Which brings us to the current attorney general, Letitia James. Although she was Cuomo’s preferred replacement for Schneiderman, he’s recently started attacking her as too politically motivated to properly investigate him. After the comptroller made a referral allowing James to investigate whether the governor had misused public resources to write his book, a spokesman bellowed back: “This is Albany politics at its worst—both the comptroller and the attorney general have spoken to people about running for governor and it is unethical to wield criminal referral authority to further political self-interest.”
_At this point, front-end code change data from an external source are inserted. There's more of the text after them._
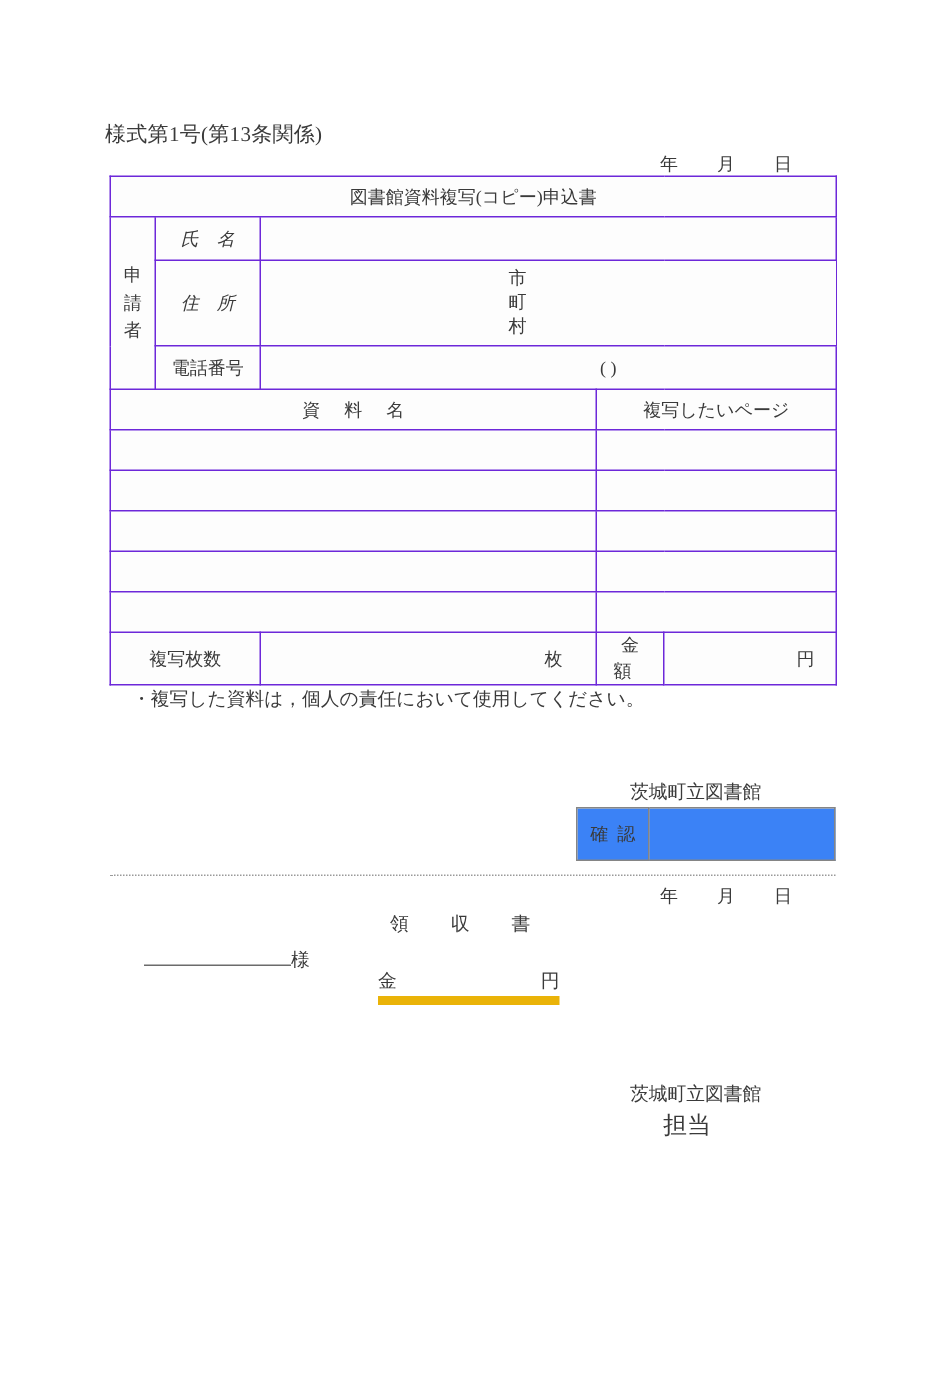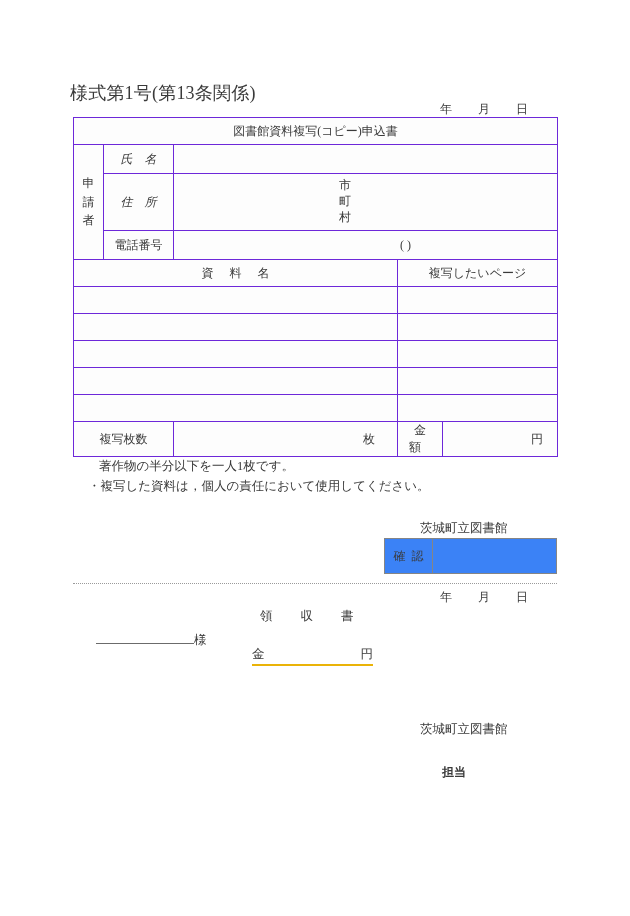--- a/index.html
+++ b/index.html
@@ -28,7 +28,7 @@
     position: absolute;
     left: 70px;
     top: 81px;
-    font-size: 18px;
+    font-size: 14px;
     letter-spacing: 0.2px;
     white-space: nowrap;
   }

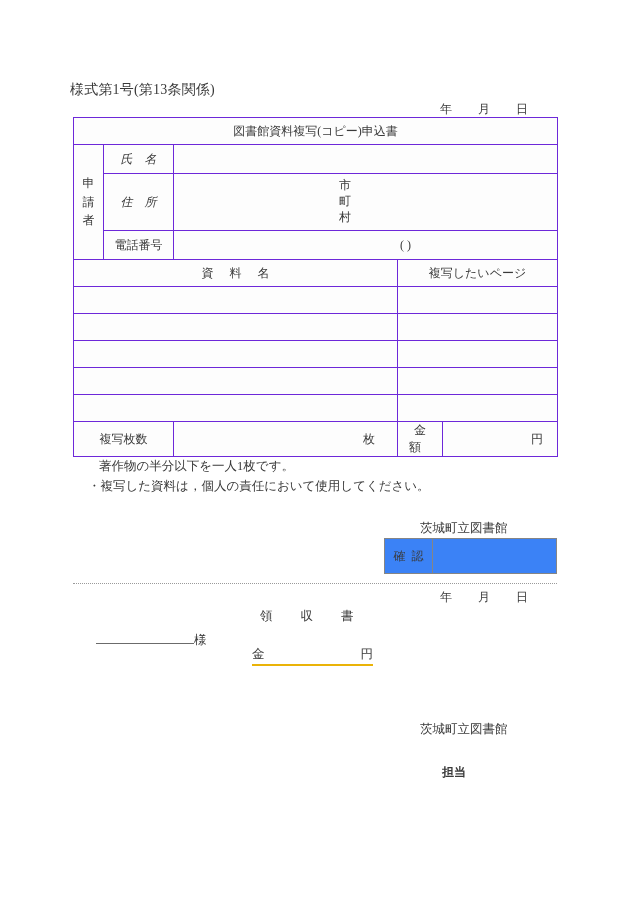--- a/index.html
+++ b/index.html
@@ -356,7 +356,6 @@
   </table>
 
   <div class="notes">
-    <div class="note-cont">著作物の半分以下を一人1枚です。</div>
     <div class="note-item">・複写した資料は，個人の責任において使用してください。</div>
   </div>
 

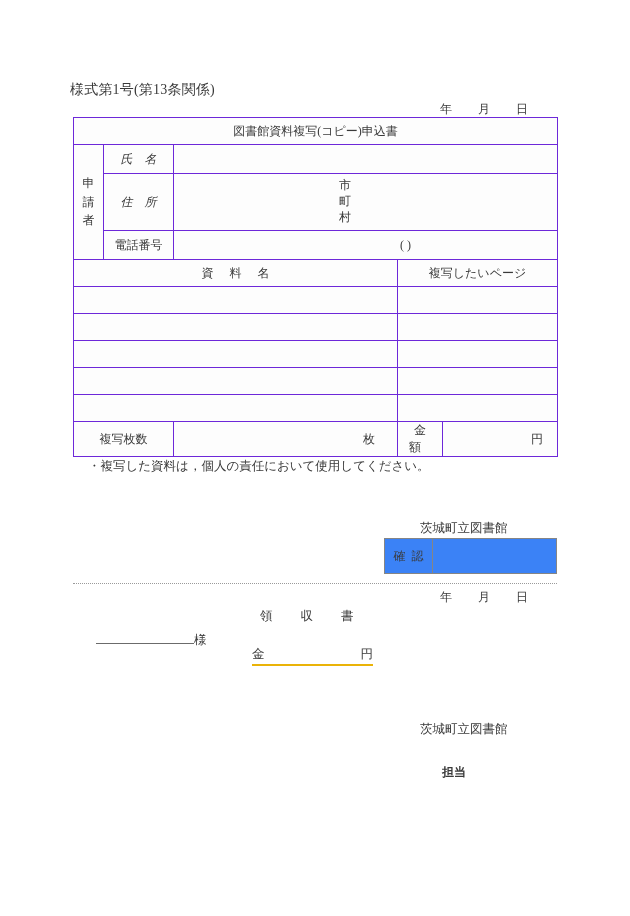--- a/index.html
+++ b/index.html
@@ -230,7 +230,7 @@
     top: 646px;
     font-size: 12.5px;
     white-space: nowrap;
-    border-bottom: 2px solid #eab308;
+    border-bottom: 6px solid #eab308;
     padding-bottom: 1px;
   }
   .amount-line .gap {

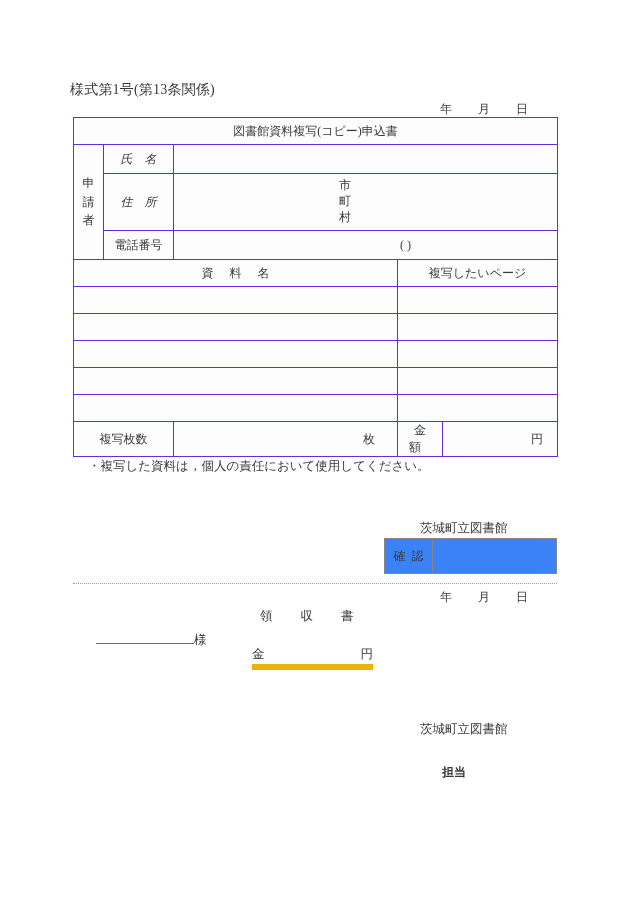--- a/index.html
+++ b/index.html
@@ -258,10 +258,9 @@
   .staff {
     position: absolute;
     left: 442px;
-    top: 764px;
-    font-size: 12px;
-    white-space: nowrap;
-    font-weight: bold;
+    top: 740px;
+    font-size: 16px;
+    white-space: nowrap;
   }
 </style>
 </head>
There’s no indication that James is doing anything other than her actual job. Indeed, Cuomo himself was an attorney general with designs on running for governor when he investigated then Governor Spitzer. And it’s very hard to imagine a Black woman getting away with soliciting underlings for sex, lying about Covid nursing home deaths, cashing in on her crimes, and refusing to resign after nearly the entire New York congressional delegation, both of the state’s US senators, and the majority leader of the state Senate called for her to do so. Should James decide to run, she’d be a serious political threat, considering that Cuomo needs her base—the disproportionately Black and female voters in New York City—to win another term.
Below-average men can achieve great heights. But the right woman under the right circumstances just might bring this one down.